While welcoming the possibilities opened up by external capital for existing legal practices, he told delegates at Manchester Law Society’s annual personal injury conference that there was “no public attitude or desire” for “big faceless institutions”.

Mr Underwood, senior partner of Hemel Hempstead firm Underwoods and a leading costs specialist, delivered a direct rebuke to ABSs entering the profession. He said: “The idea that big is good is no more logical than saying McDonald’s is somehow better than a boutique restaurant, or that Hollywood makes better films than a small producer.

“When Claims Direct was at its high point and people were thinking they were the answer, I despaired. But I felt like a lone voice.

“We never seem to learn. Co-op and Quindell – they all do fail and will all fail. There is no public attitude or desire for big legal business. It would be nice to know how many cases Co-op has got.

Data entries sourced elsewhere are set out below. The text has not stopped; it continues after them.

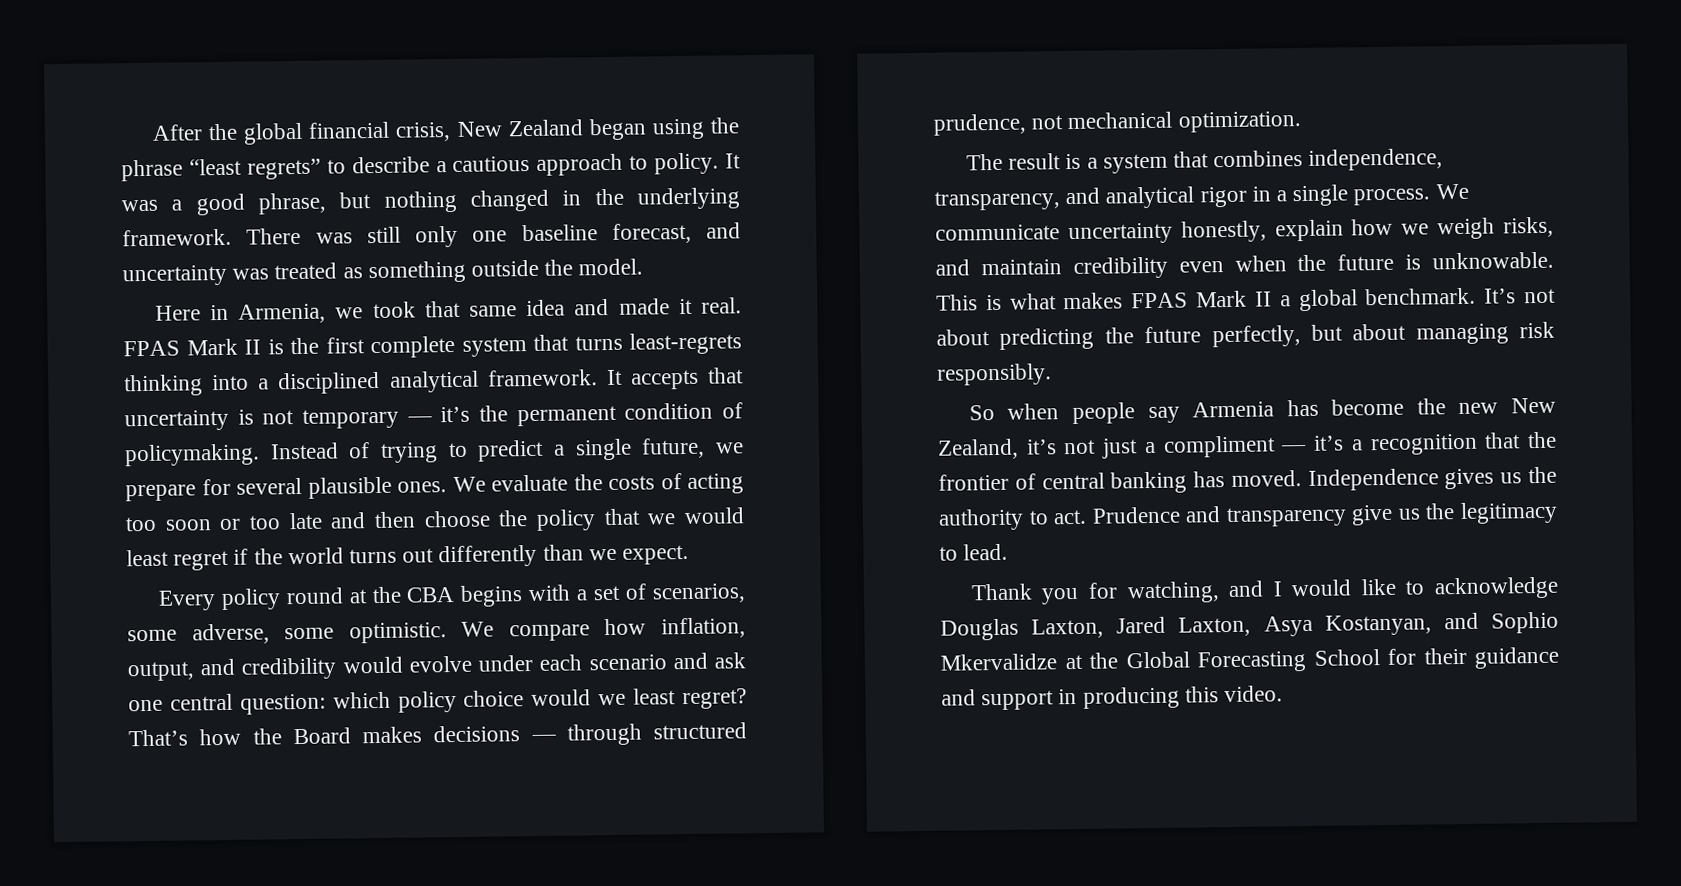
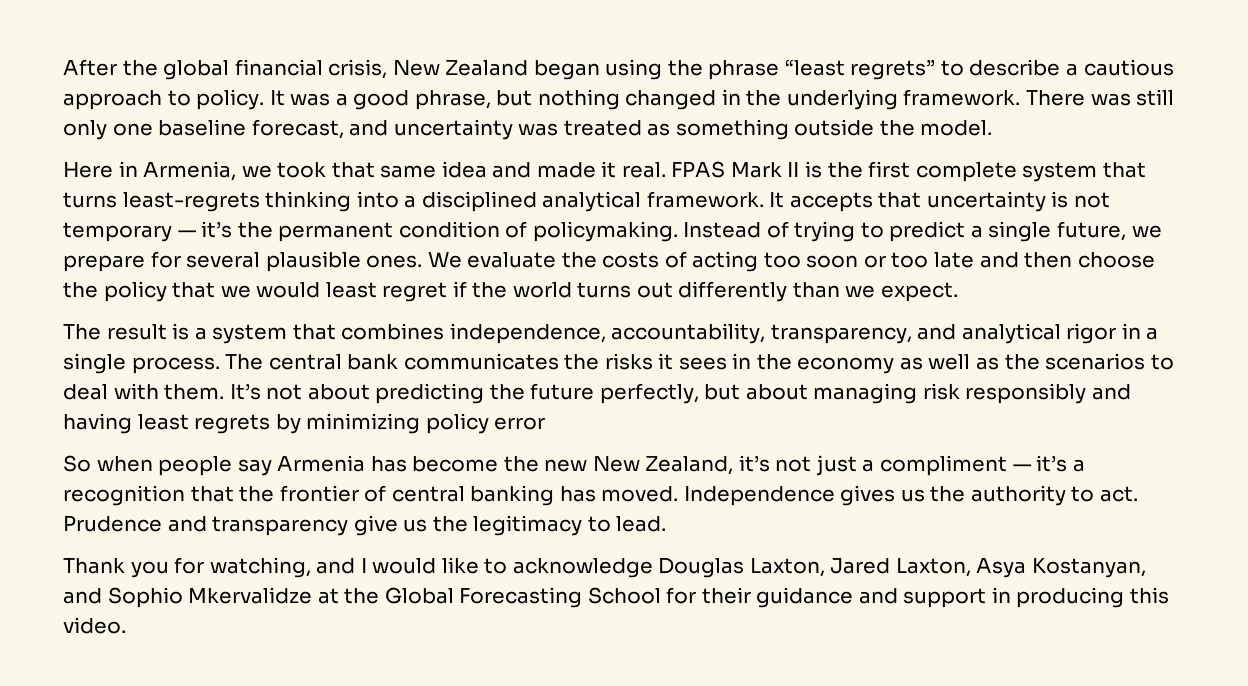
- Every policy round at the CBA begins with a set of scenarios, some adverse, some optimistic. We compare how inflation, output, and credibility would evolve under each scenario and ask one central question: which policy choice would we least regret? That’s how the Board makes decisions — through structured prudence, not mechanical optimization.
- The result is a system that combines independence, transparency, and analytical rigor in a single process.
+ The result is a system that combines independence, accountability, transparency, and analytical rigor in a single process.
- We communicate uncertainty honestly, explain how we weigh risks, and maintain credibility even when the future is unknowable. This is what makes FPAS Mark II a global benchmark.
+ The central bank communicates the risks it sees in the economy as well as the scenarios to deal with them.
- It’s not about predicting the future perfectly, but about managing risk responsibly.
+ It’s not about predicting the future perfectly, but about managing risk responsibly and having least regrets by minimizing policy error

“Quindell shares are worth around 8p, yet they seem to be buying everything that moves. Some say it a huge success story. No, it is not.”

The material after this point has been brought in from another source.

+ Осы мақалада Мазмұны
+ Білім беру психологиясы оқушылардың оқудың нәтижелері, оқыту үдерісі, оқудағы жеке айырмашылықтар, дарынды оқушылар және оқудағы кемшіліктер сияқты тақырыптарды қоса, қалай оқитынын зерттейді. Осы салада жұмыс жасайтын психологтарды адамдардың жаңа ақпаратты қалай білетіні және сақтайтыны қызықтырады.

Mr Underwood reacted to Co-operative Legal Services setting up a ‘learning academy’ – news first reported by Legal Futures in February – by saying that it should “learn how to run a bank first” and “get out of my profession”.

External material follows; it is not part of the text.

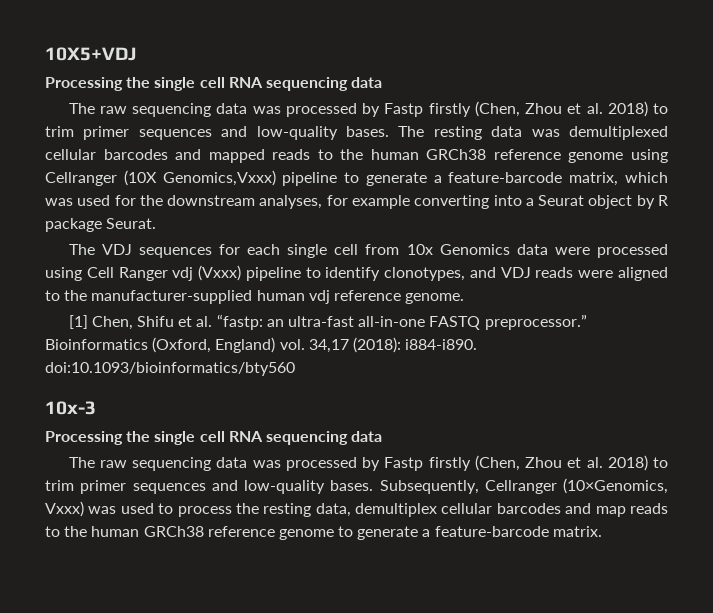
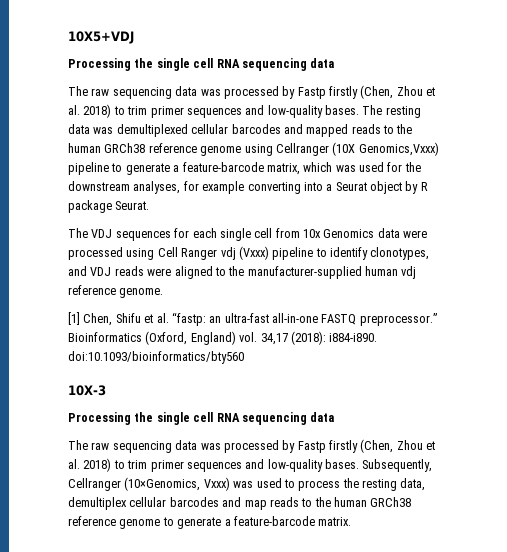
- 10x-3
+ 10X-3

On the subject of ABS, Mr Underwood told the conference that in the cases of Slater & Gordon and Irwin Mitchell, it had enabled strong law firms to attract capital and invest in their business structure.

But he issued a withering assessment on the impact, so far, of new entrants to the profession: “I drive up and down the motorway and see Eddie Stobart vans advertising legal services. There may be 144 ABSs or 404 – all I know is that they are making almost zero impression.

“We are talking about the idea that outsiders with no knowledge of our ethics can come in and break into that market. Well, that just hasn’t happened in the six years since the Legal Services Act was passed.

“I see no future for ABS. The tide is turning in the public’s mind against big, faceless institutions.”

Mr Underwood insisted that the ban on referral fees should be enforced more rigorously to “clean up that area of the profession”.

He said he could not understand how some firms bought cases in and then outsourced costs and instructed counsel for any litigation, saying: “That is not being a lawyer – that is being a post box. It is time that aspect of the profession went.”

And he had strong words of advice for PI lawyers affected by the reduction of portal fees from a “ludicrous high” of £1,200 to a “market correction” of £500, saying some solicitors had become “detached from reality”.

He said: “Many people in law are quite happy to see PI struggle. They are wrong. The job we do is of great importance, but we need to face realities. It really doesn’t matter except to your wallets – and that isn’t important, never has been. If no sensible dialogue happens then costs after the event will simply go completely, no matter what the outcome.”

Mr Underwood said that “worse was to come” for those “dinosauric” PI firms and lawyers who he described as “disengaged with reality”.

But he underlined that he was “more positive” about the future and said the quality of trainees coming into the sector was better than ever.

He believed that small and medium firms will thrive with access to capital and saw a “great future” for the brilliant high street firms.

“Law is still a very sexy career, as far as young people are concerned,” he said. “It is not perceived as a dead-end career or profession. You don’t hear teachers and parents pushing little Johnny to work for Co-op, Eddie Stobart or Quindell.”

Mr Underwood claimed it was important that lawyers retained the majority of financial and management control of firms and that non-lawyer ministers such as Bridget Prentice – who addressed the conference later in the day – had “simply failed to understand the importance of the profession and its ethics, morals and disciplines”.

He added that all areas of law should be the preserve of lawyers, saying: “No-one runs a law firm better than lawyers. We need to get back our sense of pride and self-belief, get rid of accountants and HR and middle management and concentrate on what we are good at. The last 10 to 15 years of factory firms and referral fees have been a mistake.”